Battles rock Yemen port city as UN warns of 'living hell'

Published November 4, 2018
In this August 25, 2018 file image made from video, a severely malnourished seven-year-old Amal Hussein — whose name means "hope" in Arabic, is weighed at the Aslam Health Center in Hajjah, Yemen. —AP
In this August 25, 2018 file image made from video, a severely malnourished seven-year-old Amal Hussein — whose name means "hope" in Arabic, is weighed at the Aslam Health Center in Hajjah, Yemen. —AP

Intensified fighting shook a key rebel-held port city on Yemen's Red Sea coast on Sunday, leaving dozens dead as the United Nations warned that children in the war-torn country face “a living hell”.

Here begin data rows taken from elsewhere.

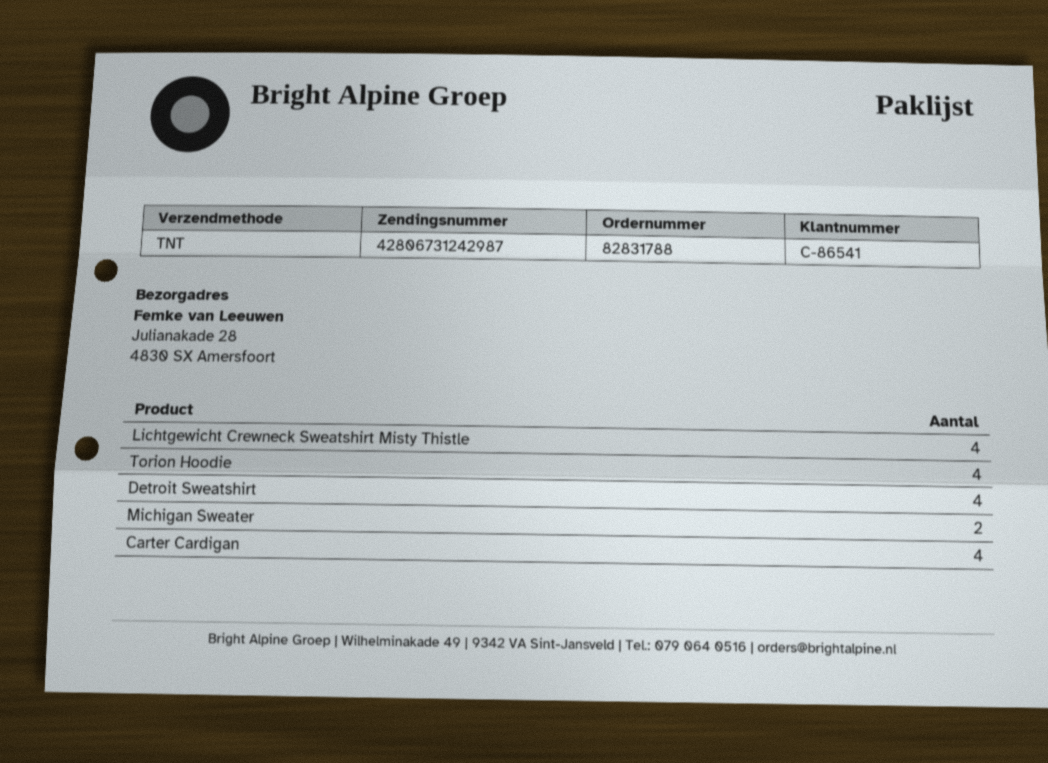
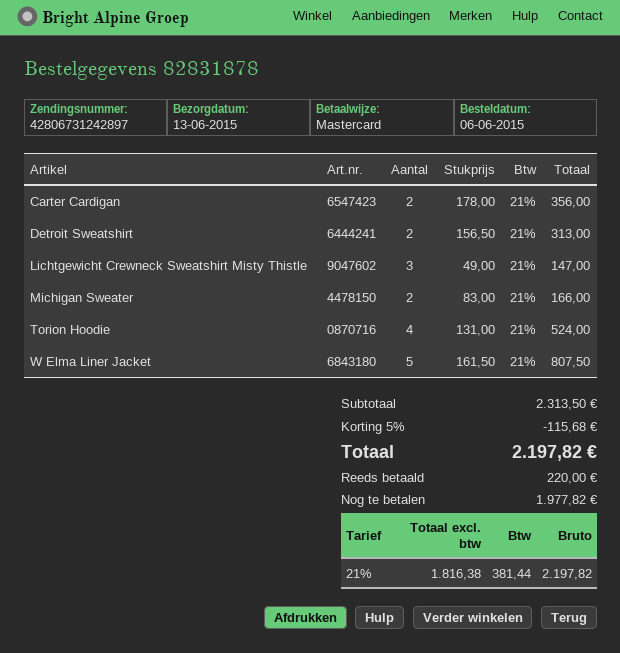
order number: 82831788 -> 82831878
tracking number: 42806731242987 -> 42806731242897
Lichtgewicht Crewneck Sweatshirt Misty Thistle: 4 -> 3
Detroit Sweatshirt: 4 -> 2
Carter Cardigan: 4 -> 2
W Elma Liner Jacket: none -> 5

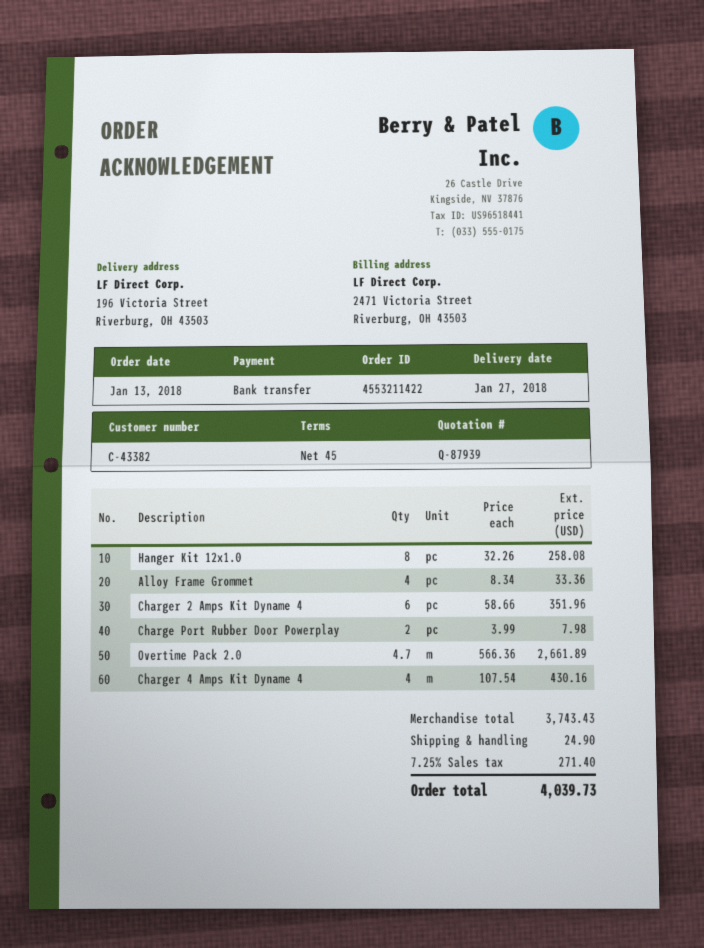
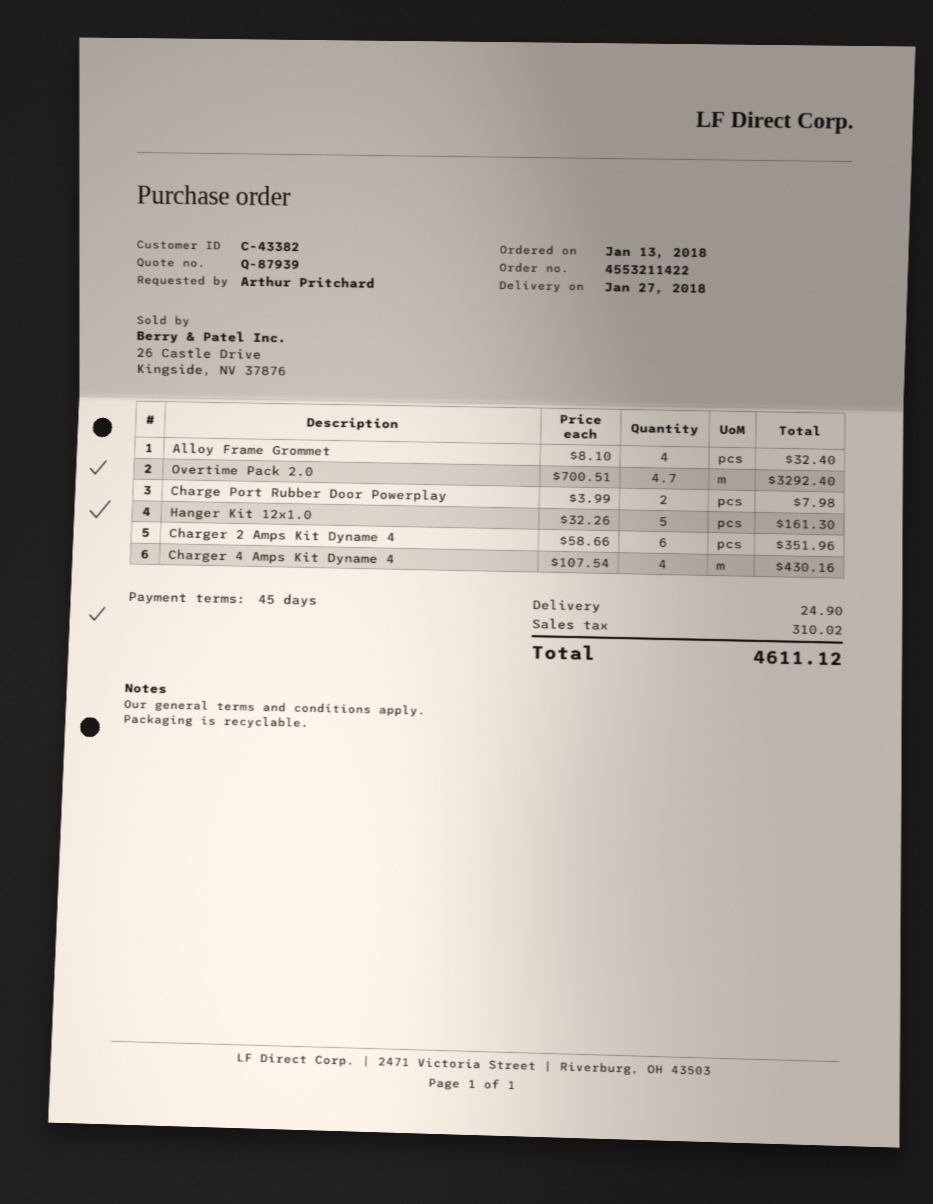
Hanger Kit 12x1.0: 8 x 32.26 = 258.08 -> 5 x 32.26 = 161.30
Alloy Frame Grommet: 4 x 8.34 = 33.36 -> 4 x 8.10 = 32.40
Overtime Pack 2.0: 4.7 x 566.36 = 2661.89 -> 4.7 x 700.51 = 3292.40
tax: 271.40 -> 310.02
total: 4039.73 -> 4611.12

The bloodshed comes despite growing international pressure to end a years-long conflict that has killed thousands and pushed the impoverished Arabian Peninsula nation to the brink of famine.

Fifty-three Houthi rebels have been killed and dozens wounded in battles and air strikes over the past 24 hours in Hodeida, according to medical sources in the port city, which is a key gateway for humanitarian aid.

Military officials said Saudi-led coalition warplanes carried out dozens of air strikes early Sunday to support pro-government forces in fighting that appear to be approaching the city's main university.

Houthi media reported air strikes in Hodeida on Sunday but did not give a fighter casualty toll.

Thirteen pro-government troops were killed, according to medical sources in Aden and Mokha, where their bodies were transported.

Nearly three-quarters of the country's imports flow through Hodeida, from where they are transported by land to areas further north.

The port is controlled by Yemen's Iran-backed Houthi rebels and under blockade by Saudi Arabia and its allies in a government coalition.

'Living hell for children'

The UN children's fund (UNICEF) Regional Director Geert Cappelaere warned an assault on Hodeida city would jeopardise the lives of Yemenis across the country who depend on its port for humanitarian aid.

“Yemen is today a living hell — not for 50 to 60 per cent of the children — it is a living hell for every boy and girl in Yemen,” he told a news conference in the Jordanian capital.

The UN has called Yemen, long the poorest country in the Arab world, the largest humanitarian crisis in the world, and warned that 14 million people across the country face imminent famine.

The Hodeida clashes erupted on Thursday just hours after the government said it was ready to restart peace talks with the Iran-backed Houthis.

The offer followed a surprise call by the United States for an end to the Yemen war, including air strikes by the coalition.

Both the coalition and rebels stand accused of acts that could amount to war crimes, and the Saudi-led coalition has been blacklisted by the UN for the maiming and killing of Yemeni children in air raids.

According to the World Health Organization, nearly 10,000 people have been killed in the conflict, though some rights groups estimate the toll could be five times higher.

'Shamefully slow to act'

UN Secretary-General Antonio Guterres on Friday pleaded for a halt to violence to pull Yemen back from the “precipice”.

And Hollywood star Angelina Jolie, a special envoy for the UN refugee agency (UNHCR), appealed for an immediate ceasefire.

“As an international community we have been shamefully slow to act to end the crisis in Yemen,” she said in a statement Sunday.

“We have watched the situation deteriorate to the point that Yemen is now on the brink of man-made famine, and facing the worst cholera epidemic in the world in decades,” Jolie added.

“The only way to enable refugees to return home, and to bring down the overall numbers worldwide, is to end conflicts themselves.”

Multiple attempts to find a political solution to the Yemen conflict, widely seen as a proxy war between Saudi Arabia and Iran, have failed.

UN-backed peace talks between the Houthis and government collapsed in September after the rebels refused to travel to Geneva unless the United Nations guaranteed both their delegation's safe return to Sanaa and the evacuation of wounded fighters.

Yemeni government officials said on Tuesday that the coalition had sent more than 10,000 new troops towards the battleground city, seized by the rebels in 2014 along with the capital Sanaa.

Saudi Arabia and its allies intervened in the war in the following year to bolster Yemeni President Abedrabbo Mansour Hadi whose government fled to the southern city of Aden.